Laura is the region’s most powerful hurricane in over a century, and ties for the fastest storm in Louisiana history. Experts warned earlier in the year that the hurricane season would be unusually active.
Meanwhile, evidence suggests that the Atlantic hurricane season is becoming worse due to warming waters linked to the climate crisis.
The fierce wind battered a tall building in Lake Charles, blowing out windows as glass as debris flew to the ground early Thursday, more than 30 miles from the ocean. Hours after landfall, the wind and rain were still blowing hard.
The highway into Lake Charles was littered with downed power lines and mobile home parks had been flattened by the high winds.
“There are some people still in town and people are calling … but there ain’t no way to get to them,” Tony Guillory, president of the Calcasieu parish police jury, said early on Thursday morning over the phone as he was battened down in a Lake Charles government building that was shaking from the storm.
Hurricane force winds are expected to continue through the morning, according to the NHC, although Laura had weakened to a category 2 hurricane by 7am ET.
The centre warned that an “unsurvivable storm surge with large and destructive waves will cause catastrophic damage from Sea Rim state park, Texas, to Intracoastal City, Louisiana”.

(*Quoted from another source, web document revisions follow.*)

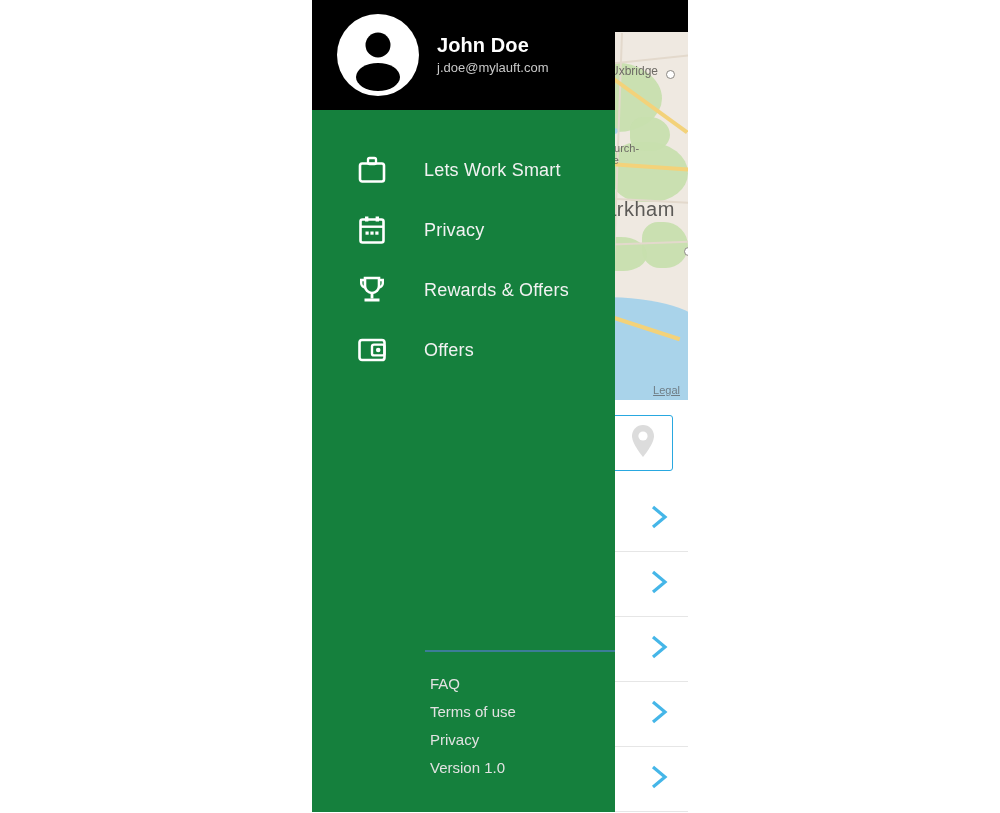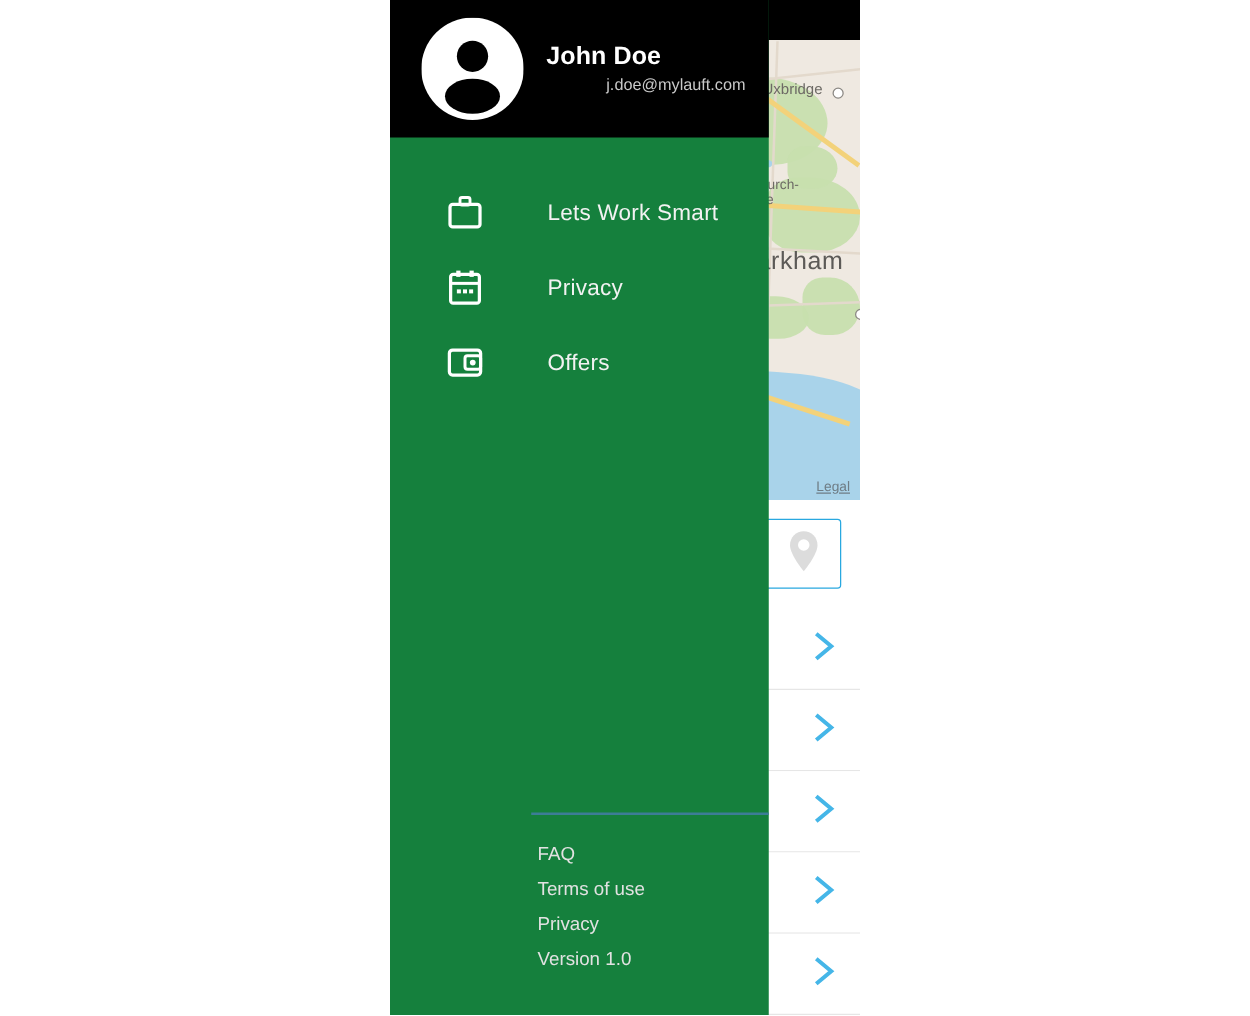"j.doe@mylauft.com" #profile-email { margin-left: 48px -> none }
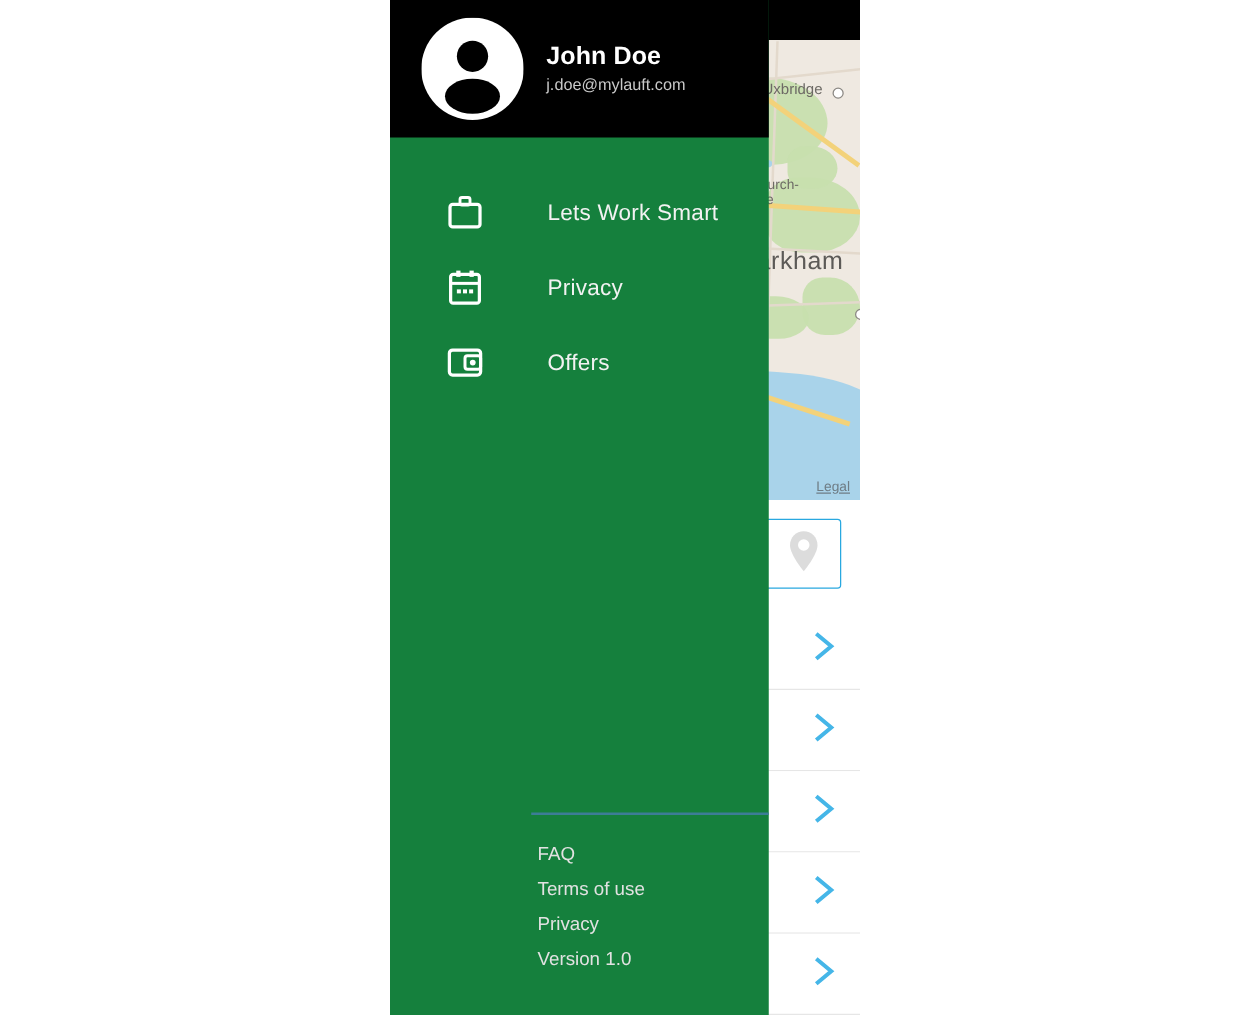"Lets Work Smart" .nav-label { margin-left: 49px -> 35px }
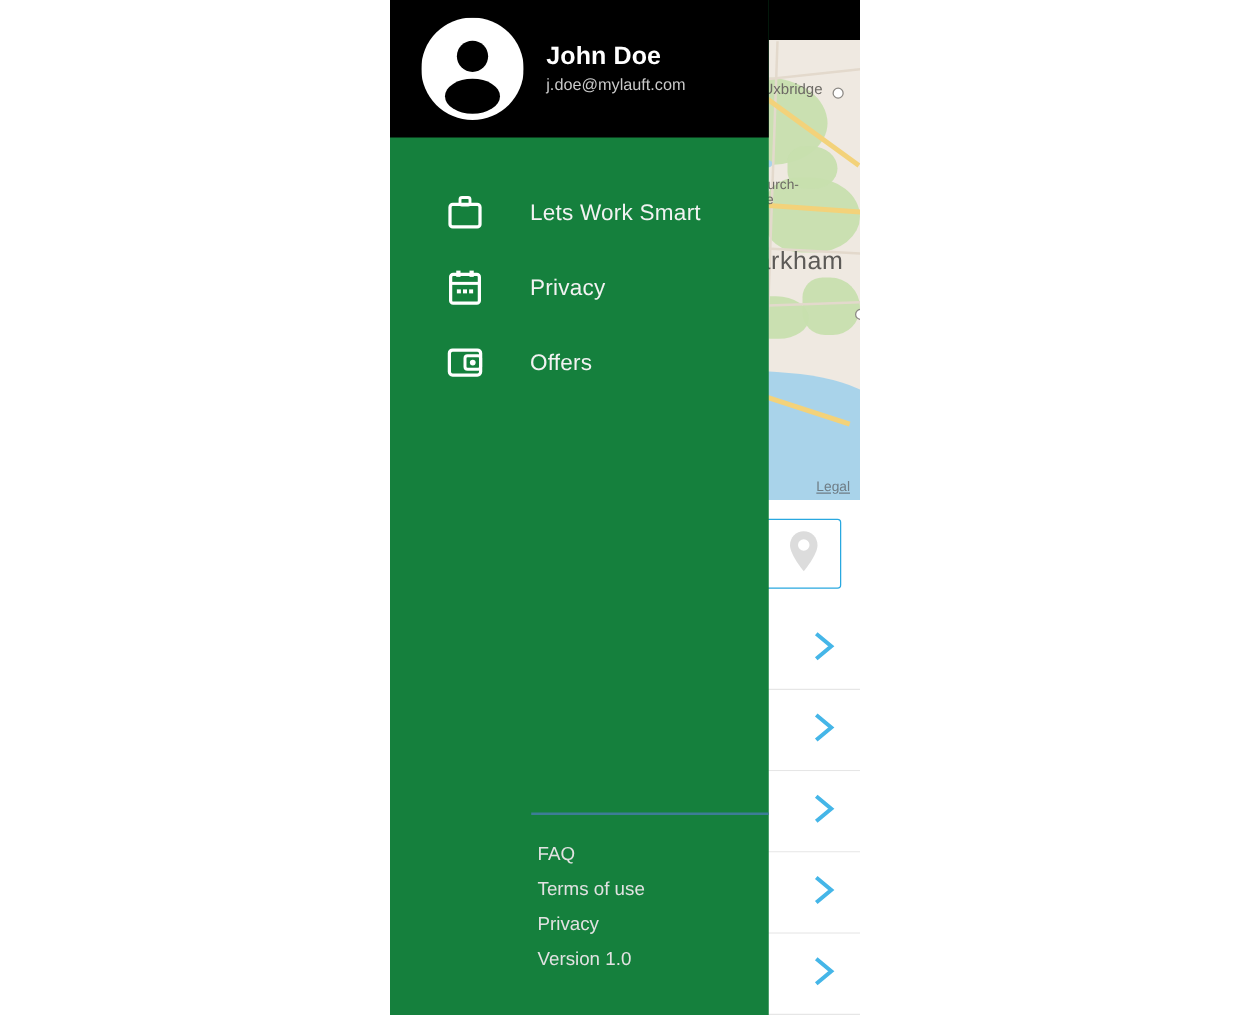"Rewards & Offers" div.nav-item { html: none -> <div> <span> <svg> <path></path> <path></path> <path></path> <rect></rect> <rect></rect> </svg> </span> <span>Rewards &amp; Offers</span> </div> }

The National Hurricane Center said Laura will move across south-western Louisiana this morning, and continue northward across the state through this afternoon.
The center of the storm is forecast to move over Arkansas tonight, the mid-Mississippi Valley on Friday, and the mid-Atlantic states on Saturday.
Forecasters said the storm surge could be 6 metres (20ft) deep and unsurvivable.
Authorities had implored coastal residents of Texas and Louisiana to evacuate, but many did not, before howling winds began buffeting trees back and forth in an area that was devastated by Hurricane Rita in 2005.
Social media footage showed torrents of rain rushing sideways past lampposts in Lake Charles, and streets covered with water closer to the coast.
The storm system arrived during high tide, drawing energy from the warm Gulf of Mexico.
Officials said at least 150 people rejected pleas to leave and planned to weather the storm in everything from elevated homes to recreational vehicles in coastal Cameron parish.
“It’s a very sad situation,” said Ashley Buller, the assistant director of emergency preparedness. “We did everything we could to encourage them to leave.”
The parts of Louisiana that were under evacuation orders included areas with high rates of Covid-19.
The Texas governor, Greg Abbott, and his Louisiana counterpart, feared the dire predictions were not resonating with the public, despite authorities putting more than 500,000 coastal residents under mandatory evacuation orders.
Hurricane warnings were issued from San Luis Pass in Texas to Intracoastal City in Louisiana, and reached inland for 200 miles. Storm surge warnings extended from Freeport in Texas to the mouth of the Mississippi River.
Donald Trump tweeted that coastal residents should heed advice from officials.